WORK ITEM: Write out the records below from the first line through the line containing "500kbps = 8MHz */</span></div>", leaving out any pictures.

:: DATA FOR THIS EXERCISE

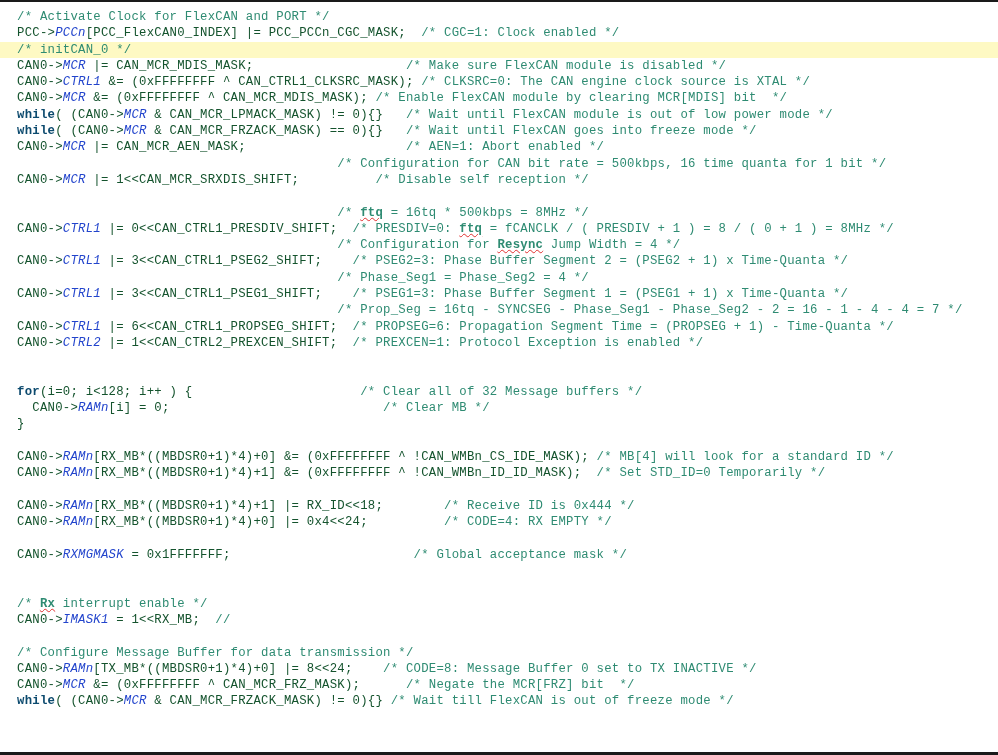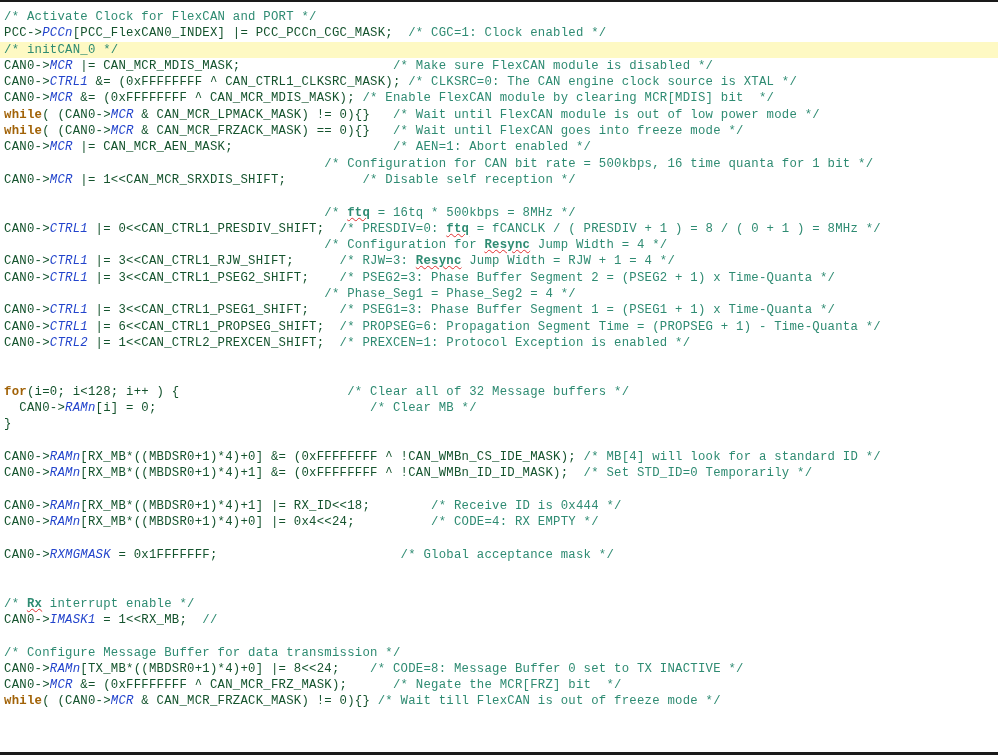--- a/index.html
+++ b/index.html
@@ -36,7 +36,7 @@
     font-family: "Liberation Mono", "DejaVu Sans Mono", monospace;
     letter-spacing: 0.02em;
     color: #000000;
-    padding-left: 4px;
+    padding-left: 17px;
     box-sizing: border-box;
   }
   .code-line.highlight {

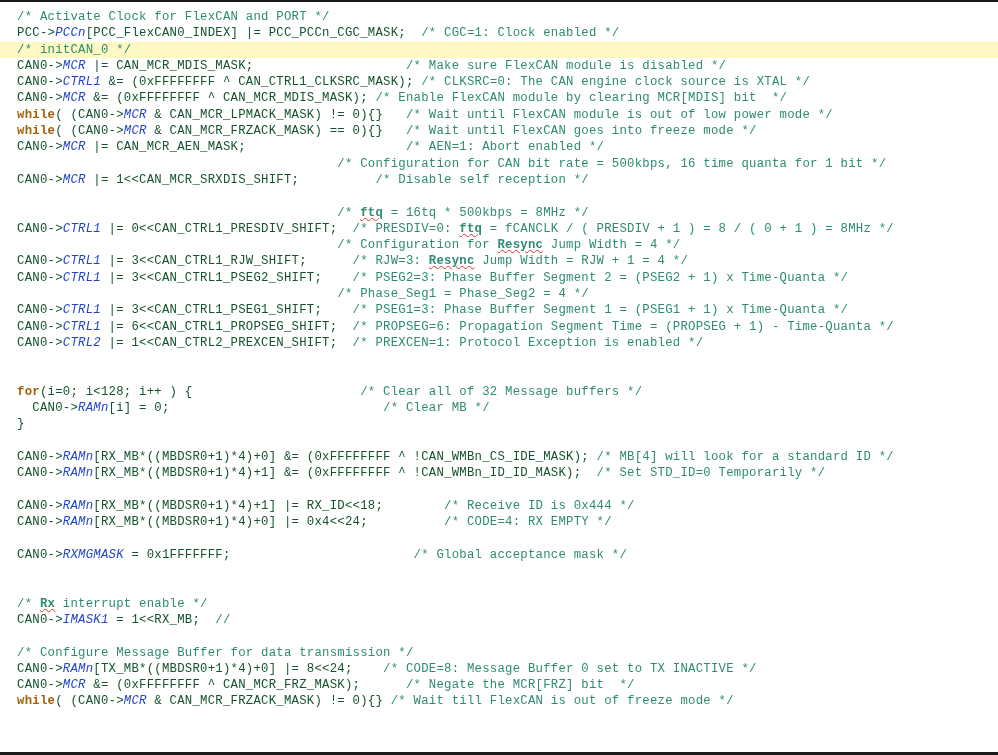--- a/index.html
+++ b/index.html
@@ -44,7 +44,7 @@
   }
   
   .t-cmt { color: #2e8b72; }
-  .t-kw  { color: #a16207; font-weight: bold; }
+  .t-kw  { color: #0c4a6e; font-weight: bold; }
   .t-mem { color: #2244cc; font-style: italic; }
   .t-pln { color: #14532d; }
   .sp {

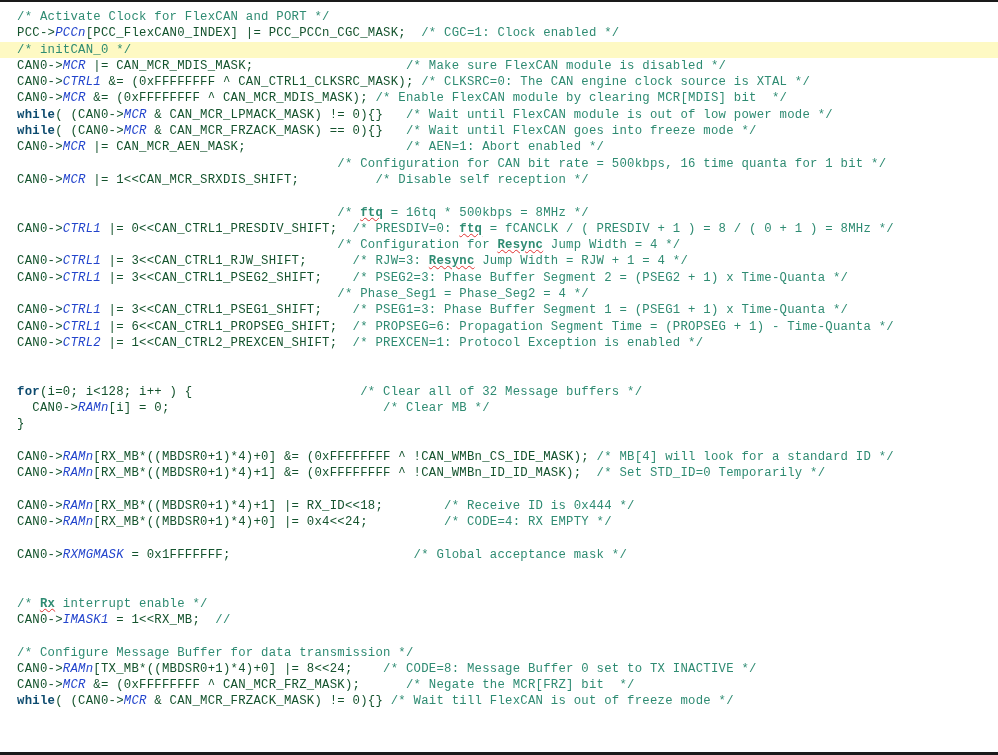--- a/index.html
+++ b/index.html
@@ -77,7 +77,6 @@
       <div class="code-line"><span class="t-pln">                                          </span><span class="t-cmt">/* </span><span class="t-cmt sp">ftq</span><span class="t-cmt"> = 16tq * 500kbps = 8MHz */</span></div>
       <div class="code-line"><span class="t-pln">CAN0-&gt;</span><span class="t-mem">CTRL1</span><span class="t-pln"> |= 0&lt;&lt;CAN_CTRL1_PRESDIV_SHIFT;  </span><span class="t-cmt">/* PRESDIV=0: </span><span class="t-cmt sp">ftq</span><span class="t-cmt"> = fCANCLK / ( PRESDIV + 1 ) = 8 / ( 0 + 1 ) = 8MHz */</span></div>
       <div class="code-line"><span class="t-pln">                                          </span><span class="t-cmt">/* Configuration for </span><span class="t-cmt sp">Resync</span><span class="t-cmt"> Jump Width = 4 */</span></div>
-      <div class="code-line"><span class="t-pln">CAN0-&gt;</span><span class="t-mem">CTRL1</span><span class="t-pln"> |= 3&lt;&lt;CAN_CTRL1_RJW_SHIFT;      </span><span class="t-cmt">/* RJW=3: </span><span class="t-cmt sp">Resync</span><span class="t-cmt"> Jump Width = RJW + 1 = 4 */</span></div>
       <div class="code-line"><span class="t-pln">CAN0-&gt;</span><span class="t-mem">CTRL1</span><span class="t-pln"> |= 3&lt;&lt;CAN_CTRL1_PSEG2_SHIFT;    </span><span class="t-cmt">/* PSEG2=3: Phase Buffer Segment 2 = (PSEG2 + 1) x Time-Quanta */</span></div>
       <div class="code-line"><span class="t-pln">                                          </span><span class="t-cmt">/* Phase_Seg1 = Phase_Seg2 = 4 */</span></div>
       <div class="code-line"><span class="t-pln">CAN0-&gt;</span><span class="t-mem">CTRL1</span><span class="t-pln"> |= 3&lt;&lt;CAN_CTRL1_PSEG1_SHIFT;    </span><span class="t-cmt">/* PSEG1=3: Phase Buffer Segment 1 = (PSEG1 + 1) x Time-Quanta */</span></div>

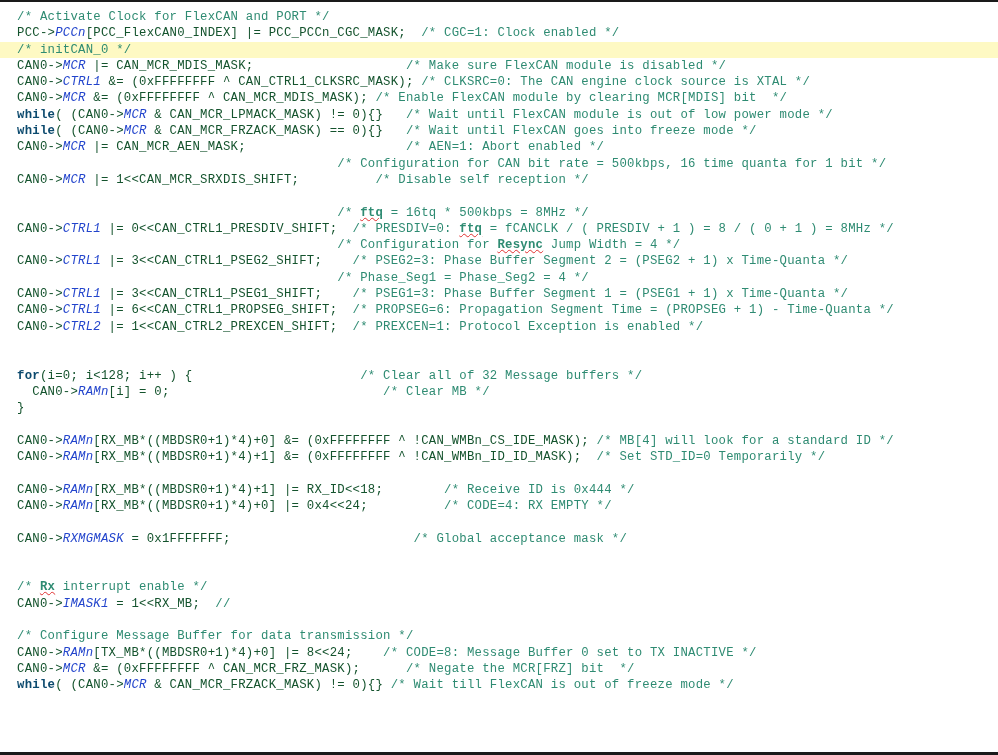--- a/index.html
+++ b/index.html
@@ -80,6 +80,7 @@
       <div class="code-line"><span class="t-pln">CAN0-&gt;</span><span class="t-mem">CTRL1</span><span class="t-pln"> |= 3&lt;&lt;CAN_CTRL1_PSEG2_SHIFT;    </span><span class="t-cmt">/* PSEG2=3: Phase Buffer Segment 2 = (PSEG2 + 1) x Time-Quanta */</span></div>
       <div class="code-line"><span class="t-pln">                                          </span><span class="t-cmt">/* Phase_Seg1 = Phase_Seg2 = 4 */</span></div>
       <div class="code-line"><span class="t-pln">CAN0-&gt;</span><span class="t-mem">CTRL1</span><span class="t-pln"> |= 3&lt;&lt;CAN_CTRL1_PSEG1_SHIFT;    </span><span class="t-cmt">/* PSEG1=3: Phase Buffer Segment 1 = (PSEG1 + 1) x Time-Quanta */</span></div>
+      <div class="code-line"><span class="t-pln">                                          </span><span class="t-cmt">/* Prop_Seg = 16tq - SYNCSEG - Phase_Seg1 - Phase_Seg2 - 2 = 16 - 1 - 4 - 4 = 7 */</span></div>
       <div class="code-line"><span class="t-pln">CAN0-&gt;</span><span class="t-mem">CTRL1</span><span class="t-pln"> |= 6&lt;&lt;CAN_CTRL1_PROPSEG_SHIFT;  </span><span class="t-cmt">/* PROPSEG=6: Propagation Segment Time = (PROPSEG + 1) - Time-Quanta */</span></div>
       <div class="code-line"><span class="t-pln">CAN0-&gt;</span><span class="t-mem">CTRL2</span><span class="t-pln"> |= 1&lt;&lt;CAN_CTRL2_PREXCEN_SHIFT;  </span><span class="t-cmt">/* PREXCEN=1: Protocol Exception is enabled */</span></div>
       <div class="code-line">&nbsp;</div>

::::

EXERCISE SOLUTION:
--- a/index.html
+++ b/index.html
@@ -36,7 +36,7 @@
     font-family: "Liberation Mono", "DejaVu Sans Mono", monospace;
     letter-spacing: 0.02em;
     color: #000000;
-    padding-left: 4px;
+    padding-left: 17px;
     box-sizing: border-box;
   }
   .code-line.highlight {

--- a/index.html
+++ b/index.html
@@ -44,7 +44,7 @@
   }
   
   .t-cmt { color: #2e8b72; }
-  .t-kw  { color: #a16207; font-weight: bold; }
+  .t-kw  { color: #0c4a6e; font-weight: bold; }
   .t-mem { color: #2244cc; font-style: italic; }
   .t-pln { color: #14532d; }
   .sp {

--- a/index.html
+++ b/index.html
@@ -77,7 +77,6 @@
       <div class="code-line"><span class="t-pln">                                          </span><span class="t-cmt">/* </span><span class="t-cmt sp">ftq</span><span class="t-cmt"> = 16tq * 500kbps = 8MHz */</span></div>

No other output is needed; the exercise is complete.